EXERCISE REQUIREMENTS
Go to the line that includes "[408,412,495,432] 기본 : 없음" and retype it, then every line after it to the end of the data, adding nothing.

SUPPLIED DATA
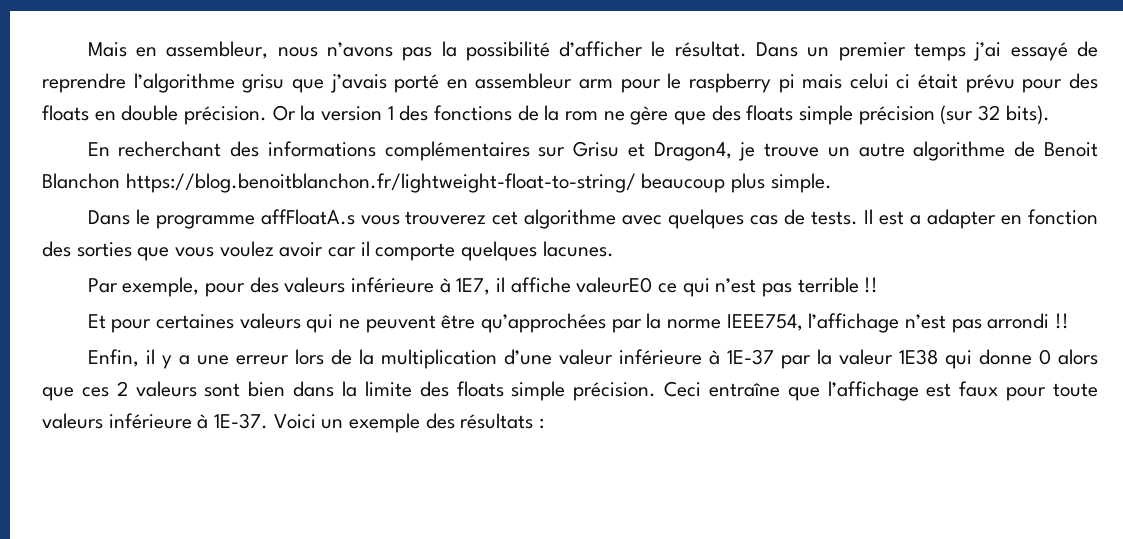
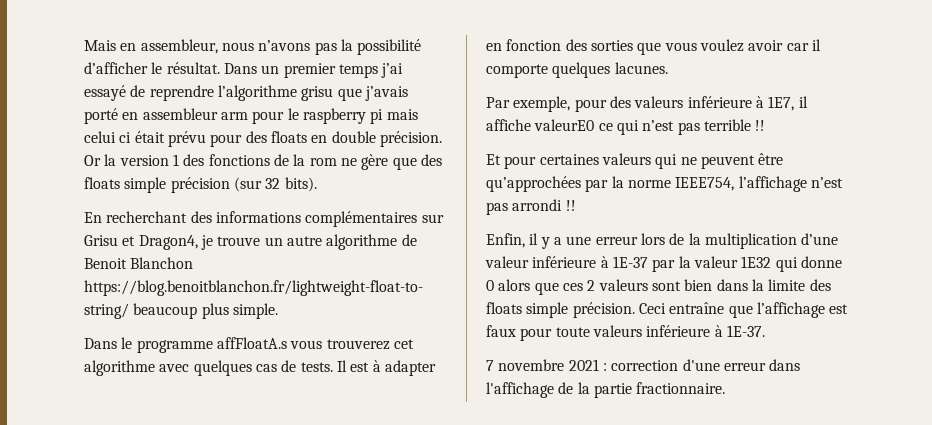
[910,215,922,225] a -> [372,360,381,372] à
[898,349,938,365] 1E38 -> [741,256,772,268] 1E32
[273,413,545,433] Voici un exemple des résultats : -> [486,359,801,371] [486,382,726,398] // 7 novembre 2021 : correction d'une erreur dans l'affichage de la partie fractionnaire.

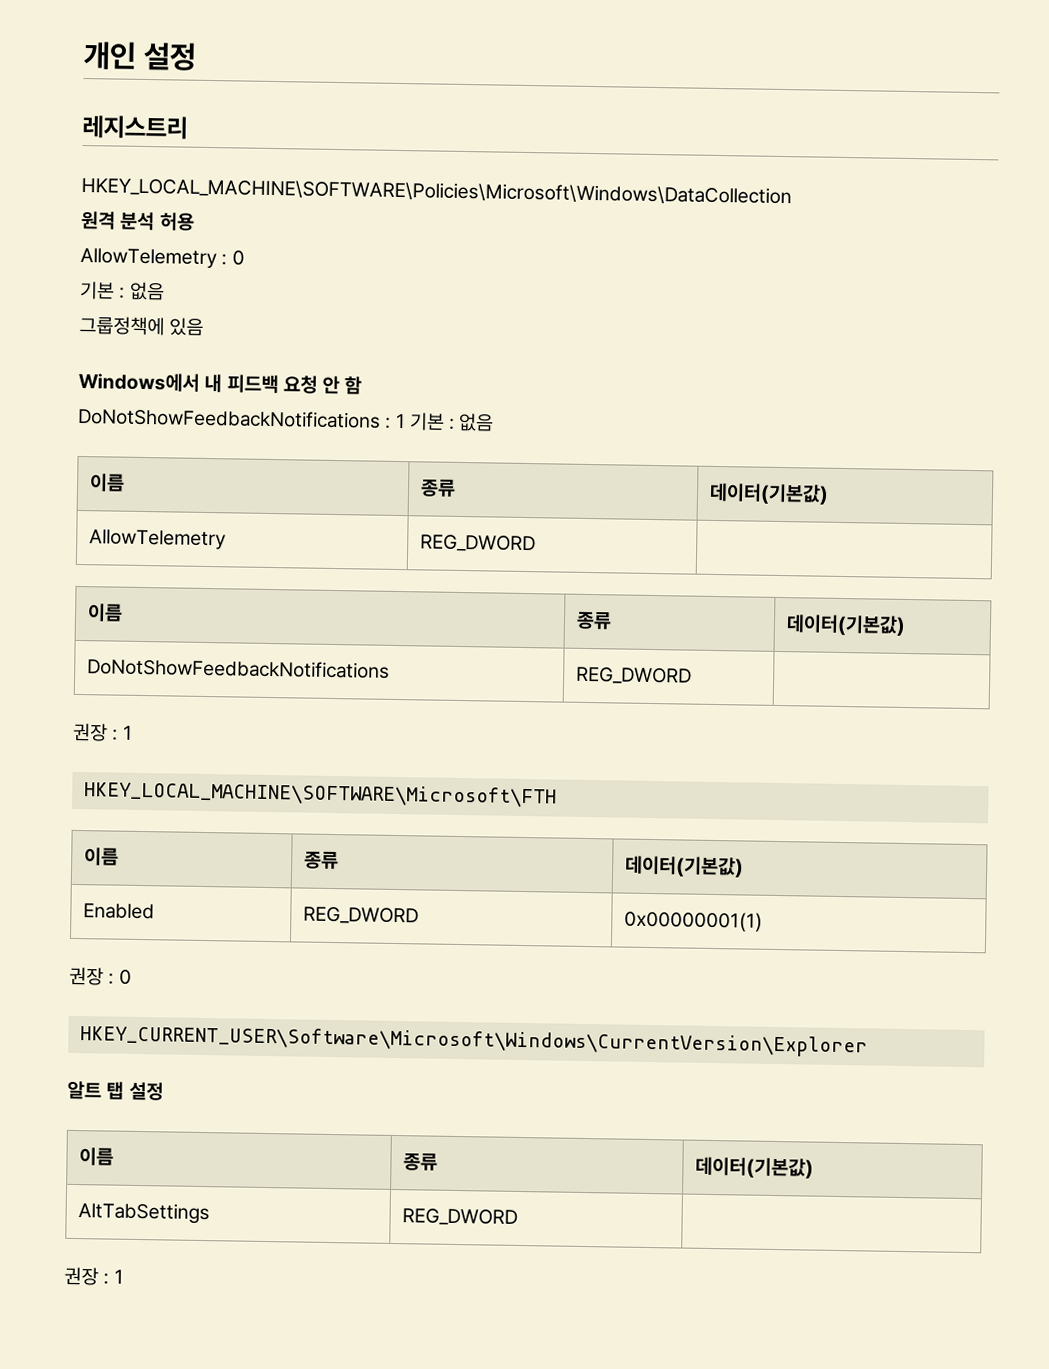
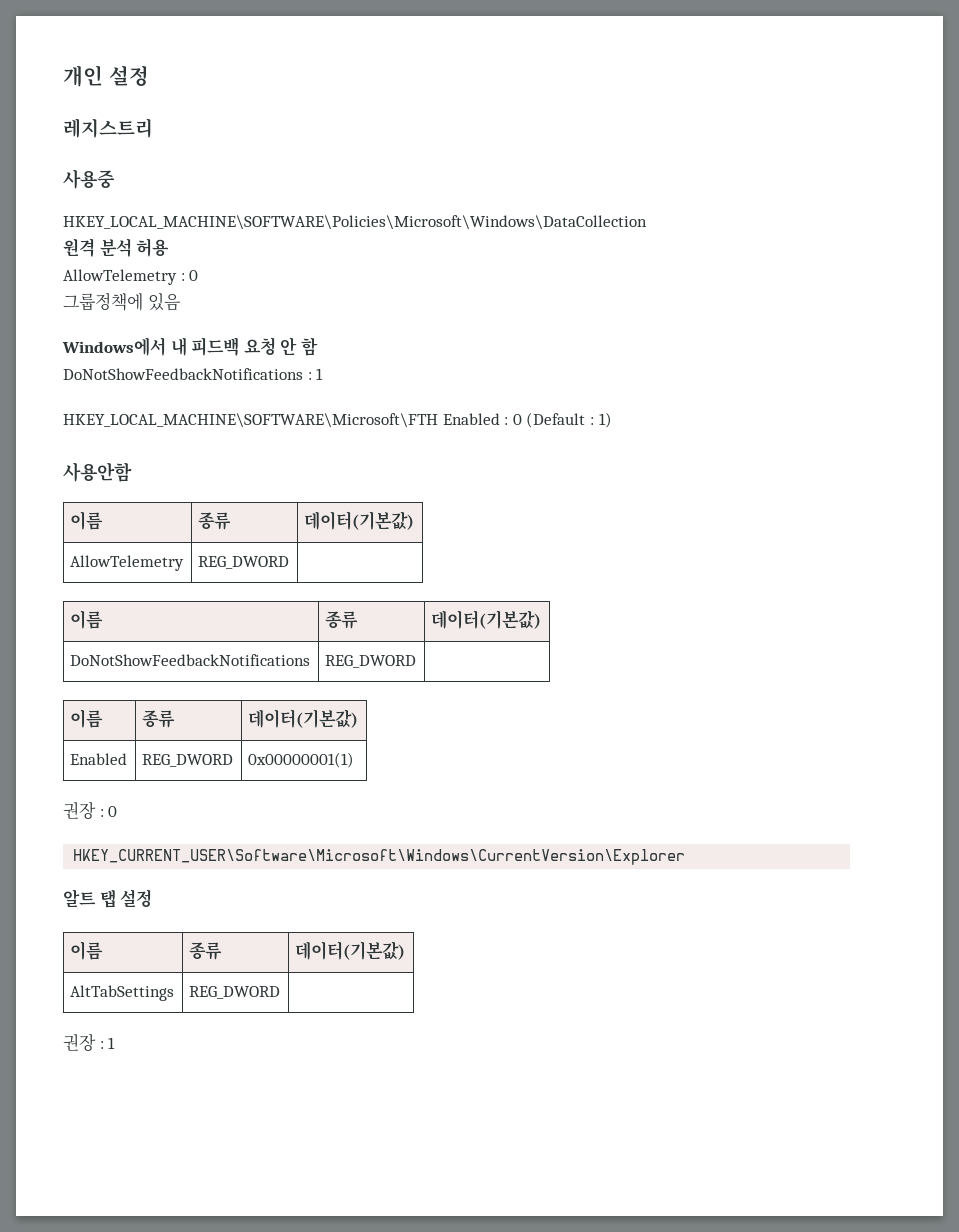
(188, 127) none -> [63,169,115,189] // 사용중
[80,280,165,301] // 기본 : 없음 -> (199, 275) none
[408,412,495,432] 기본 : 없음 -> [63,412,612,428] [63,462,132,482] // HKEY_LOCAL_MACHINE\SOFTWARE\Microsoft\FTH Enabled : 0 (Default : 1) // 사용안함
[73,722,133,742] [83,781,557,808] // 권장 : 1 // HKEY_LOCAL_MACHINE\SOFTWARE\Microsoft\FTH -> (417, 661) none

RESULT OF THE EXERCISE
[408,412,495,432] 기본 : 없음 -> [63,412,612,428] [63,462,132,482] // HKEY_LOCAL_MACHINE\SOFTWARE\Microsoft\FTH Enabled : 0 (Default : 1) // 사용안함
[73,722,133,742] [83,781,557,808] // 권장 : 1 // HKEY_LOCAL_MACHINE\SOFTWARE\Microsoft\FTH -> (417, 661) none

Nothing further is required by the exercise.